The attorneys and forensic experts have said equipment they have in public crime labs can’t accurately prove how much THC is in cannabis. Circumstantial evidence, like the smell of marijuana, no longer gives them enough credibility in court, where defendants could claim the substance they possessed was instead hemp.

“The plant is the plant, so the stuff smells the same no matter the THC concentration,” Lynn Garcia, general counsel with the Texas Forensic Science Commission, told The Texas Tribune.

But the letter to prosecutors says lab reports aren’t necessary in every marijuana case.

“Criminal cases may be prosecuted with lab tests or with the tried-and-true use of circumstantial evidence, a point some of you have already made clear in this context,” the letter states, pointing to a Tribune article on El Paso’s district attorney saying he will move forward on marijuana prosecution without lab reports.

The letter also points out companies and labs were already developing equipment to test THC concentration before HB 1325 was enacted, and competition will lead to declining costs - initial estimates of which were in the hundreds of thousands of dollars. No funds for additional marijuana testing were included in the passage of the hemp law.

Still, there is little action state leaders can take when they disagree with locally elected prosecutors. In Texas, the Attorney General’s Office can typically only get involved with prosecutions at the invitation of local leadership. And local prosecutors’ offices don’t rely on the state for the bulk of their budgets.
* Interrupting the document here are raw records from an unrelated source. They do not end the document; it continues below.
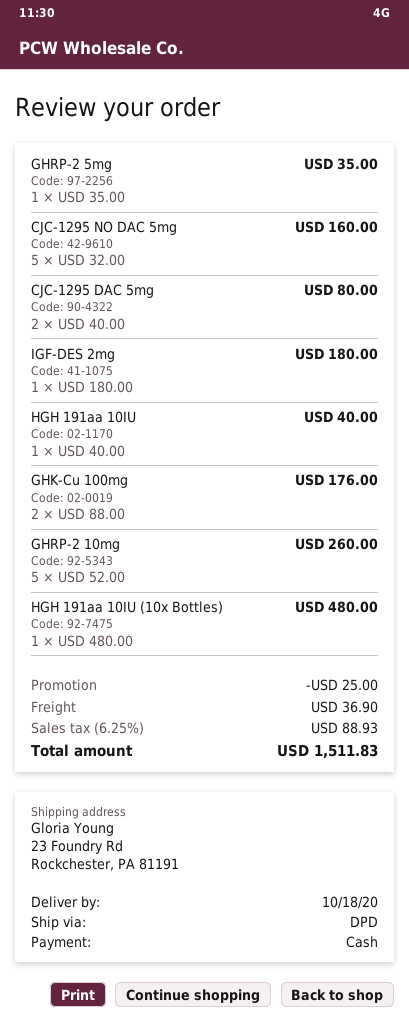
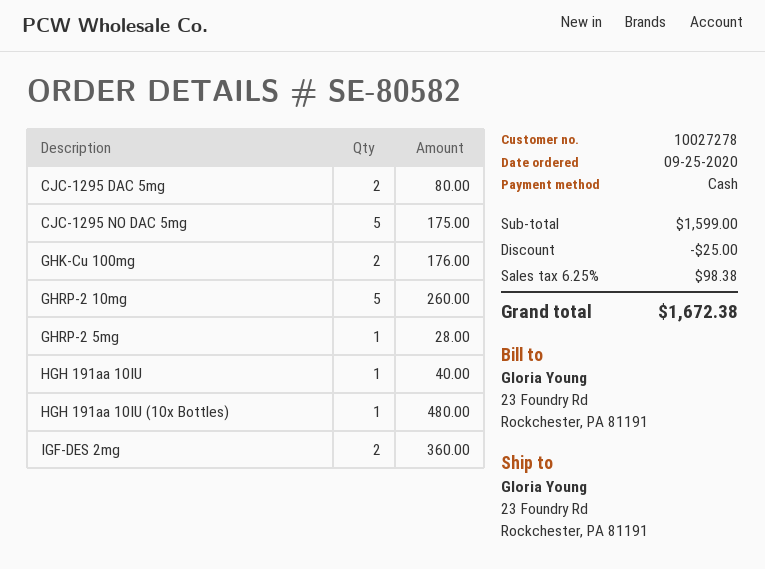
GHRP-2 5mg: 1 for 35.00 -> 1 for 28.00
CJC-1295 NO DAC 5mg: 5 for 160.00 -> 5 for 175.00
IGF-DES 2mg: 1 for 180.00 -> 2 for 360.00
shipping: 36.90 -> none
tax: 6.25% = 88.93 -> 6.25% = 98.38
total: 1511.83 -> 1672.38

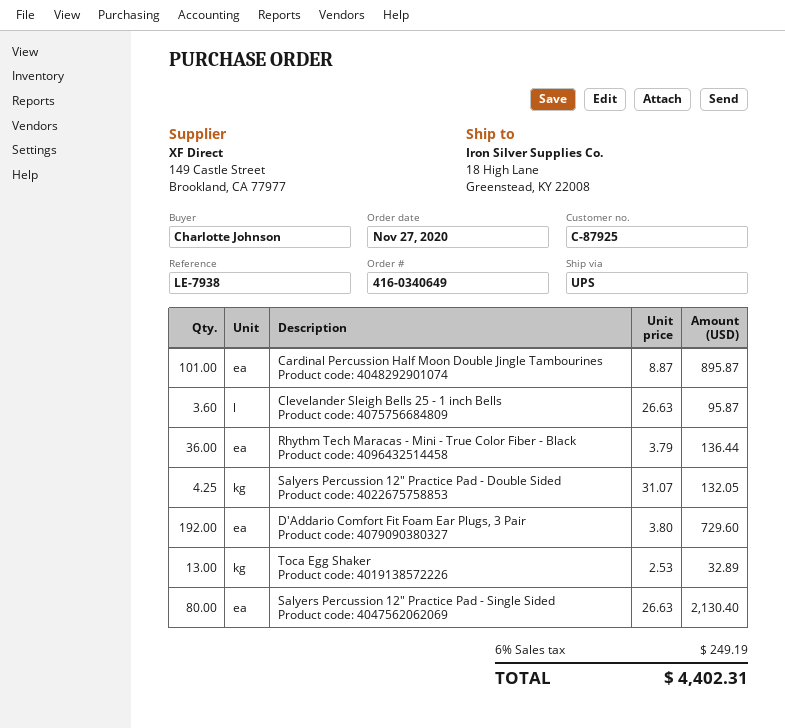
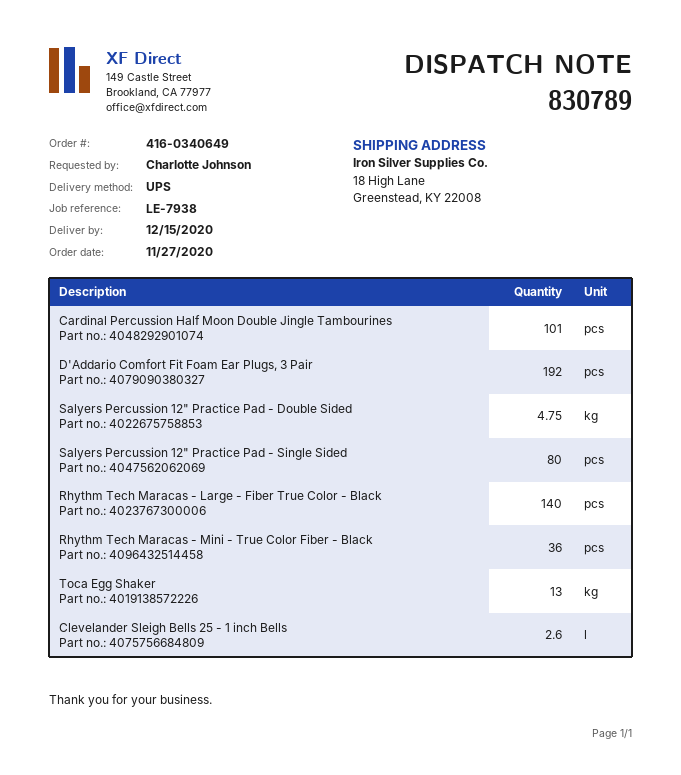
Clevelander Sleigh Bells 25 - 1 inch Bells: 3.6 -> 2.6
Salyers Percussion 12" Practice Pad - Double Sided: 4.25 -> 4.75
Rhythm Tech Maracas - Large - Fiber True Color - Black: none -> 140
Responding to the letter, the district attorneys in the two most populous counties, both Democrats, made clear they will continue to require lab reports for low-level marijuana cases. Harris County District Attorney Kim Ogg, who said earlier this month her office will not prosecute low-level marijuana cases without a lab report, responded to the letter and said that it is up to the courts to interpret this law.

“Prosecutors have an ethical duty to be able to prove beyond a reasonable doubt, and laboratory confirmation in drug cases has long been required,” she said in a statement. “When a person’s liberty is at stake, juries demand nothing less.”

Dallas County District Attorney John Creuzot assured the governor the law did not confuse him, but the THC concentration is needed to establish a person’s guilt under the law.

“I have the responsibility to protect the rights of our citizens and ensure that people are not prosecuted for possessing substances that are legal,” he said in a statement.

The state’s hemp law was enacted to match the federal Farm Bill passed last year, which allowed for states to develop their own plans to regulate the production and sale of hemp. The Texas Department of Agriculture, under the state law, will regulate hemp, but the plan on how to do that has not yet been established.

•••

That’s a lot of information I know. Apparently, if I were to start toting around marijuana, it would be best for me to carry a scale and tote weed around only in large cities.

Or, I could continue doing what I’m doing and not have to worry about it at all!